■ **WHAT YOU WILL DO**:
Once you reach the line containing "[748,650,816,670] parallel ->" in the entries below, write out that line and each one after it down to the line containing "(1235, 874) // -> (369, 1748) none", exactly and with nothing added.

■ **SOURCE INFORMATION**:
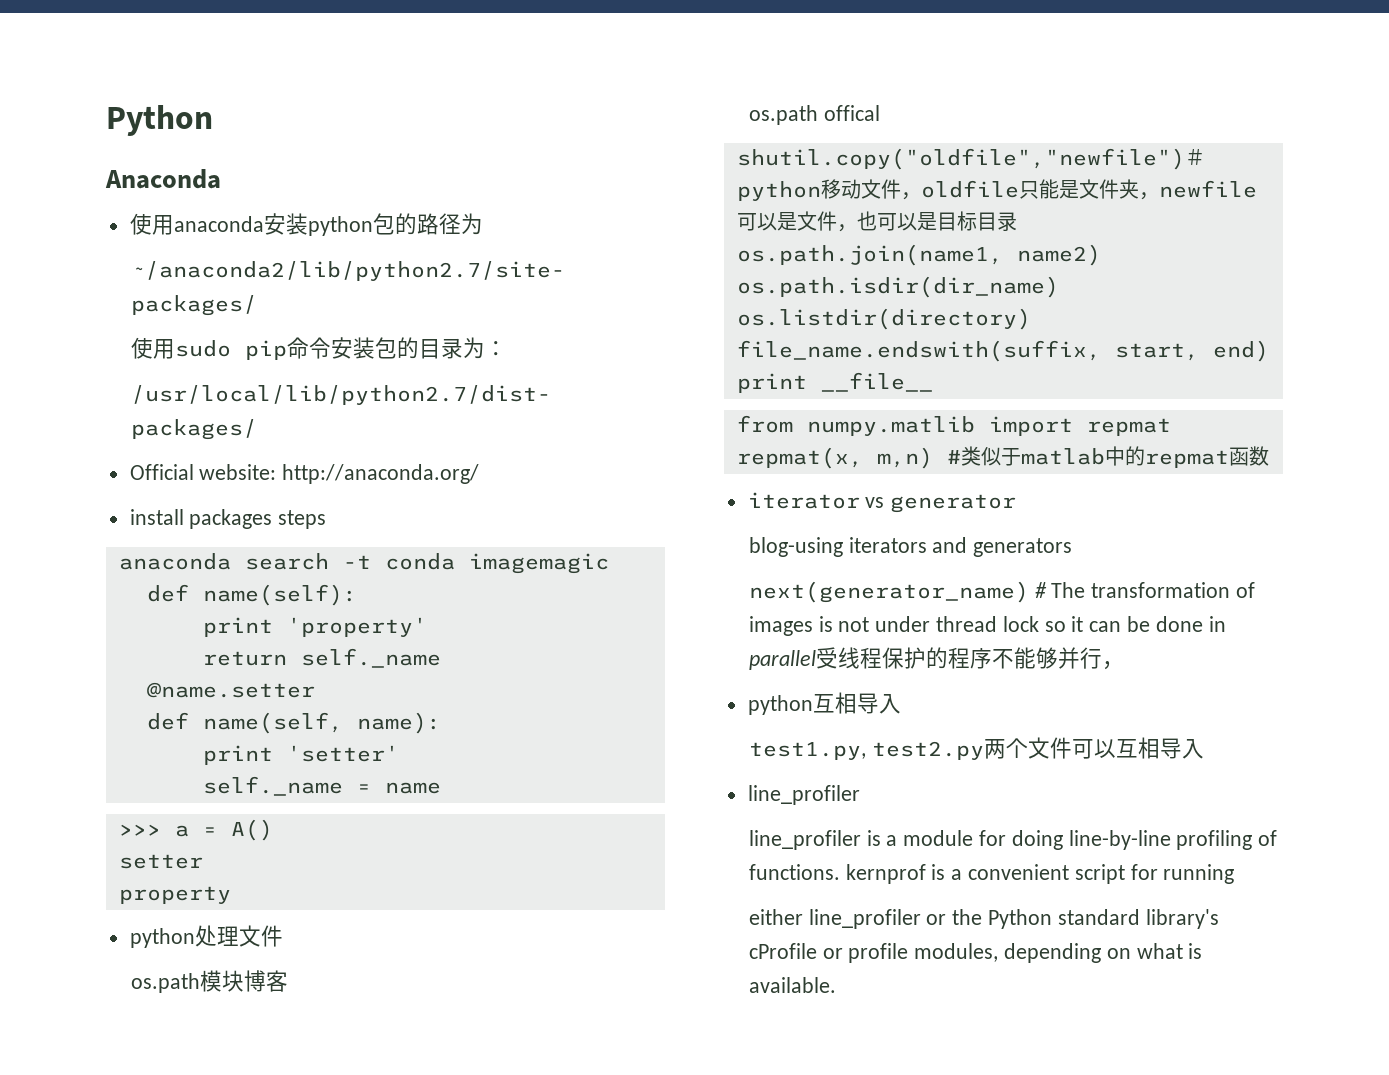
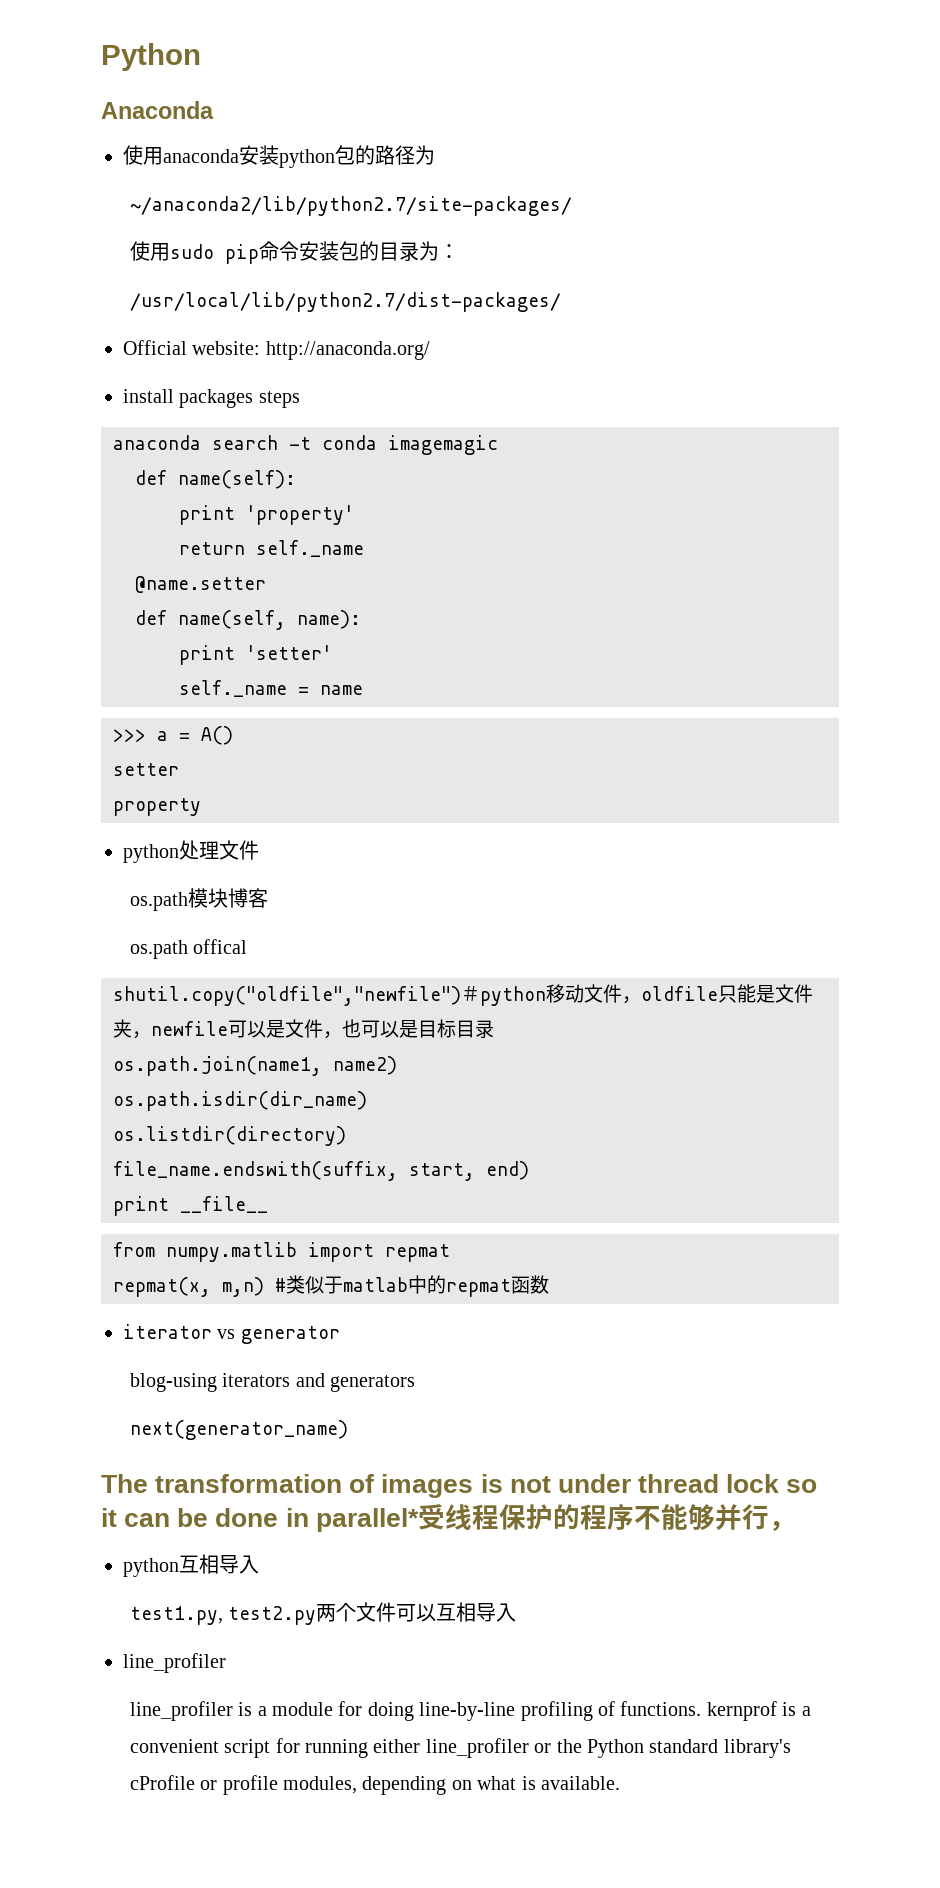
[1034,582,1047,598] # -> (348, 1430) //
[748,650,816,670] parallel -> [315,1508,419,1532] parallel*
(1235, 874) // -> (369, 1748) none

--

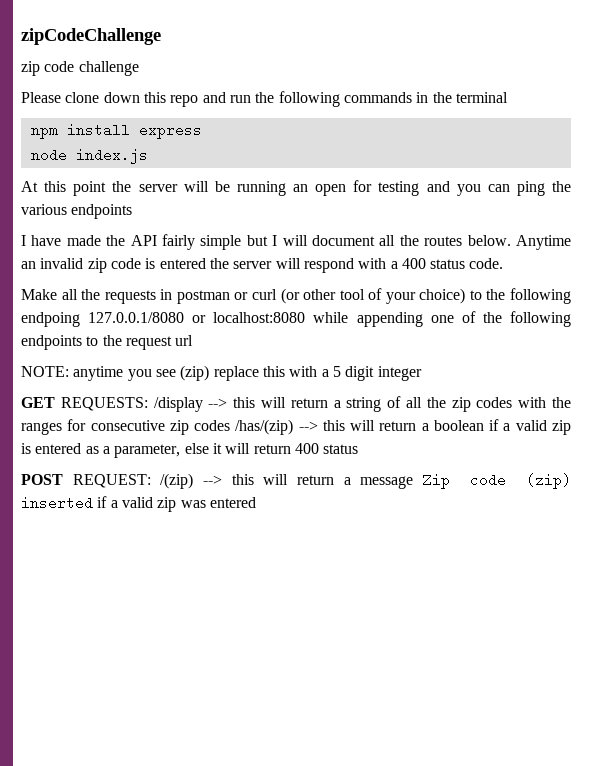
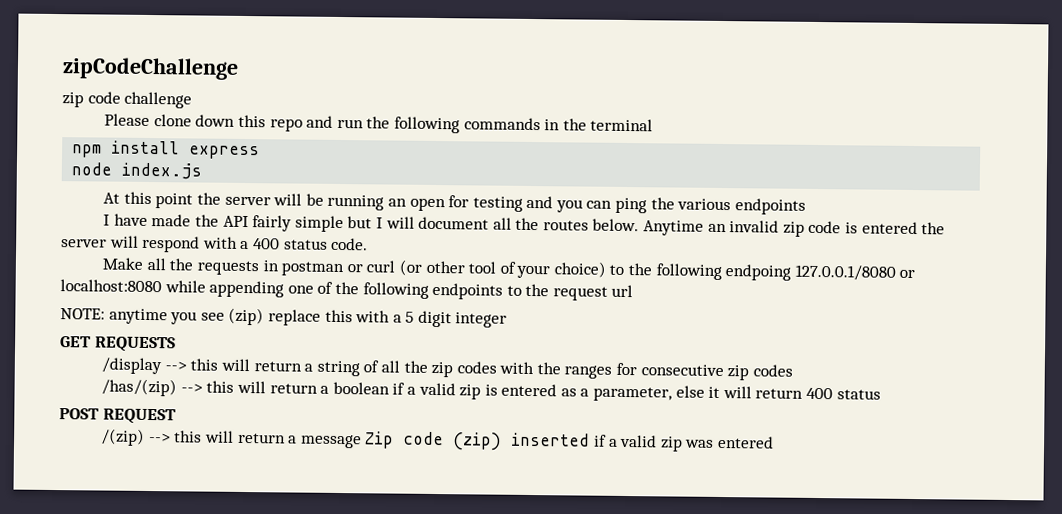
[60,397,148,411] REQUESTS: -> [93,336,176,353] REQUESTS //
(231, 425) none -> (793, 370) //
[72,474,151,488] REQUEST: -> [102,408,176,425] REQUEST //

■ **EXERCISE RESULT**:
[748,650,816,670] parallel -> [315,1508,419,1532] parallel*
(1235, 874) // -> (369, 1748) none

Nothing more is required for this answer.